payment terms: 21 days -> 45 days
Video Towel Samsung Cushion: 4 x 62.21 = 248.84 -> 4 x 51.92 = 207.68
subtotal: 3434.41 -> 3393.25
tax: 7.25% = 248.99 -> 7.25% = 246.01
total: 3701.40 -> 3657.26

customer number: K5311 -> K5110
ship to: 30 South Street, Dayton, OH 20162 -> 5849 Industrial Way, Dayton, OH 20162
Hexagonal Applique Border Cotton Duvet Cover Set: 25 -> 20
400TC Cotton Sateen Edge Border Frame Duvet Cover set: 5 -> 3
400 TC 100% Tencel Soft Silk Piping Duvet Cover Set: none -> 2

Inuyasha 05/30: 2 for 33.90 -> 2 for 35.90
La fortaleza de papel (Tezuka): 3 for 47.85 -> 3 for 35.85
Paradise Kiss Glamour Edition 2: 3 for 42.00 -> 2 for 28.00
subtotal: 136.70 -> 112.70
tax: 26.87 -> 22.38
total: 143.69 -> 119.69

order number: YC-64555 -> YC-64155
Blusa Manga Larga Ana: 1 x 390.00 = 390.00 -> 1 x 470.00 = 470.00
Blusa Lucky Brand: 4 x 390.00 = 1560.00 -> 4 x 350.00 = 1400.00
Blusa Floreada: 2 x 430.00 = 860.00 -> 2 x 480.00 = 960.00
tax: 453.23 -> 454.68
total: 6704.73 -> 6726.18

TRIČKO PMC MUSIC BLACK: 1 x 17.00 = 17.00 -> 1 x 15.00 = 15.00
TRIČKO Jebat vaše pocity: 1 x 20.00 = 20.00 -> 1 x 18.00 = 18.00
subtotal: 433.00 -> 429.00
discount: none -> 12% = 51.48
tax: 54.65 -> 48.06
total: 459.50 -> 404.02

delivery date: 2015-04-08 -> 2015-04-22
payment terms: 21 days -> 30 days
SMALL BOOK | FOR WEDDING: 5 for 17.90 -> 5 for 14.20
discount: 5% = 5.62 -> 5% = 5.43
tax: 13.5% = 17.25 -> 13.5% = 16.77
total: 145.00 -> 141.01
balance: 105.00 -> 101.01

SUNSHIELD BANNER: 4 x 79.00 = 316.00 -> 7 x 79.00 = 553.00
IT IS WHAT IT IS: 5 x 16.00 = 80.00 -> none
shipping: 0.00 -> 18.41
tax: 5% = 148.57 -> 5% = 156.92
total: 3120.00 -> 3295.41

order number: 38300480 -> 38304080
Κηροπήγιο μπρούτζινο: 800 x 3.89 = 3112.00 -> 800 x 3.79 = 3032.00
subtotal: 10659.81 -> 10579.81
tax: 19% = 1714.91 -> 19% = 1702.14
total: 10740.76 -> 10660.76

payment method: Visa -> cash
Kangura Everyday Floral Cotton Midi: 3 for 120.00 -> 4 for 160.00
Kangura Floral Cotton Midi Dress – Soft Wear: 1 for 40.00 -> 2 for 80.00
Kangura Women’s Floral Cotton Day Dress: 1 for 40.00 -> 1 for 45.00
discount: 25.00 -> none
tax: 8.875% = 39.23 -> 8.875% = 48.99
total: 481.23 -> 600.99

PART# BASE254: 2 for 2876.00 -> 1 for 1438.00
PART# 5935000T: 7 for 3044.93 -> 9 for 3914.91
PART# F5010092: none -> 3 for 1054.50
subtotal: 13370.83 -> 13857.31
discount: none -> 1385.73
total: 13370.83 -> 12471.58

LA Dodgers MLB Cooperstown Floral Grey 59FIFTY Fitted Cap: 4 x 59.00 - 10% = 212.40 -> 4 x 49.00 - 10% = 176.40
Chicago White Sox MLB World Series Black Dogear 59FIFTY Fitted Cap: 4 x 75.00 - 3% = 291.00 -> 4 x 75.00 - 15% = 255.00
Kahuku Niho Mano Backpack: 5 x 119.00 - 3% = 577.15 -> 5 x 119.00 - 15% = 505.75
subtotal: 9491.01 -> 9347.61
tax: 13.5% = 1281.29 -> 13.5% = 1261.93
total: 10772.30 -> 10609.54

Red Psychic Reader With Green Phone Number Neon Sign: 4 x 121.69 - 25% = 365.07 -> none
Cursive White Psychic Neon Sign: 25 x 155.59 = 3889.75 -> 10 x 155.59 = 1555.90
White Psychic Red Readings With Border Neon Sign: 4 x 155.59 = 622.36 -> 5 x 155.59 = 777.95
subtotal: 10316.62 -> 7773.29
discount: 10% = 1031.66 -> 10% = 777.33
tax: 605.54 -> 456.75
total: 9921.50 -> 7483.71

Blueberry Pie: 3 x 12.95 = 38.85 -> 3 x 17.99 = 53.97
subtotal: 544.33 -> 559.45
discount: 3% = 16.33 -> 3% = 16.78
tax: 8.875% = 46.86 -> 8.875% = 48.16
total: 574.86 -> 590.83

□ □ □ □

● Exercise
Look above for the line with "delivery date: 2015-04-08 -> 2015-04-22" and the line with "order number: 38300480 -> 38304080", and reproduce exactly those two lines plus every line between, nothing more.

● Answer to the problem
delivery date: 2015-04-08 -> 2015-04-22
payment terms: 21 days -> 30 days
SMALL BOOK | FOR WEDDING: 5 for 17.90 -> 5 for 14.20
discount: 5% = 5.62 -> 5% = 5.43
tax: 13.5% = 17.25 -> 13.5% = 16.77
total: 145.00 -> 141.01
balance: 105.00 -> 101.01

SUNSHIELD BANNER: 4 x 79.00 = 316.00 -> 7 x 79.00 = 553.00
IT IS WHAT IT IS: 5 x 16.00 = 80.00 -> none
shipping: 0.00 -> 18.41
tax: 5% = 148.57 -> 5% = 156.92
total: 3120.00 -> 3295.41

order number: 38300480 -> 38304080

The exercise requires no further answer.